** REQUIRED ACTION **
Your answer should hold only the line containing "subtotal: 4113.53 -> 4138.65" and each line that follows it in the listing, copied exactly.
--------
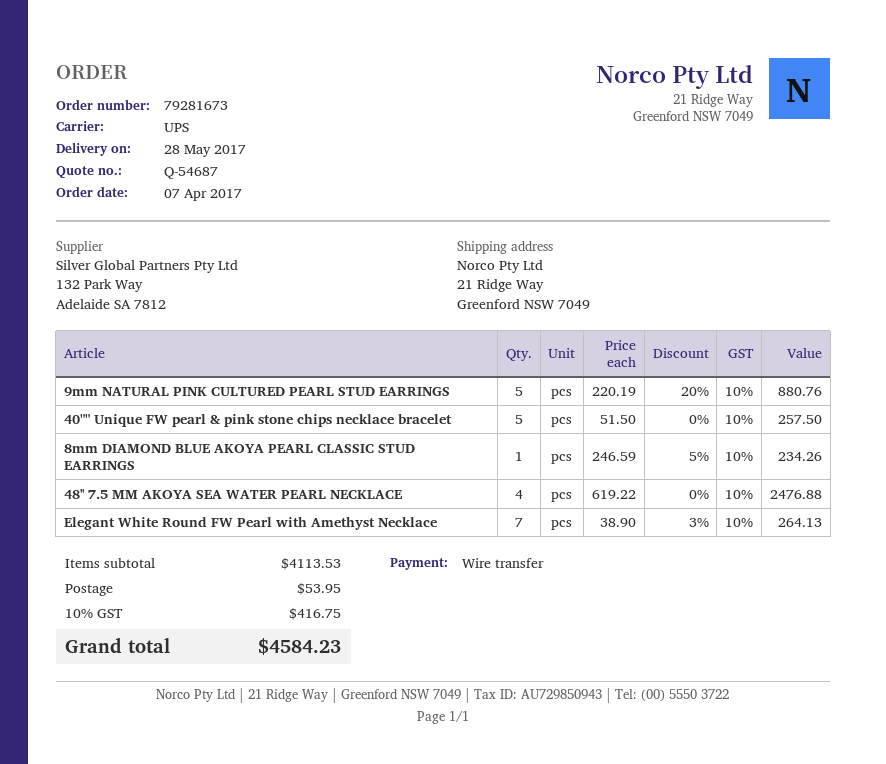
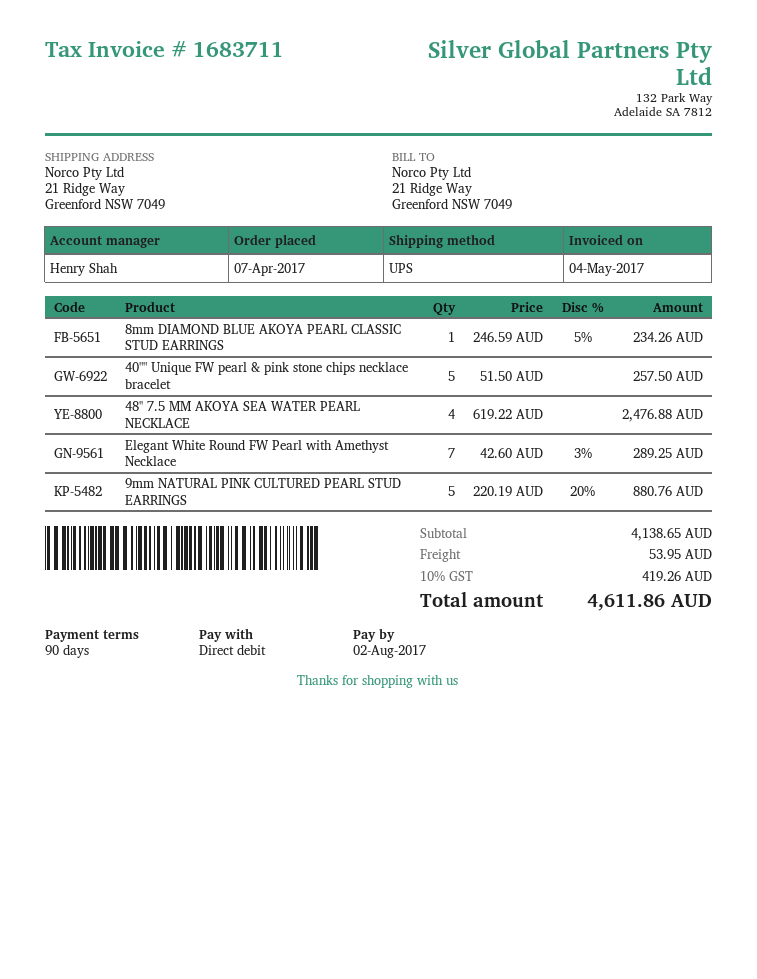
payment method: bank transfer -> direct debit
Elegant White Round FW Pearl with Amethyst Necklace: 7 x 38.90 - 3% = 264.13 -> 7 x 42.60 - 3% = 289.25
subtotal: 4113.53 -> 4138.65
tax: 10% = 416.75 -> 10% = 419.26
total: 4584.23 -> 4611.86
--------
** RESPONSE TO THE TASK **
subtotal: 4113.53 -> 4138.65
tax: 10% = 416.75 -> 10% = 419.26
total: 4584.23 -> 4611.86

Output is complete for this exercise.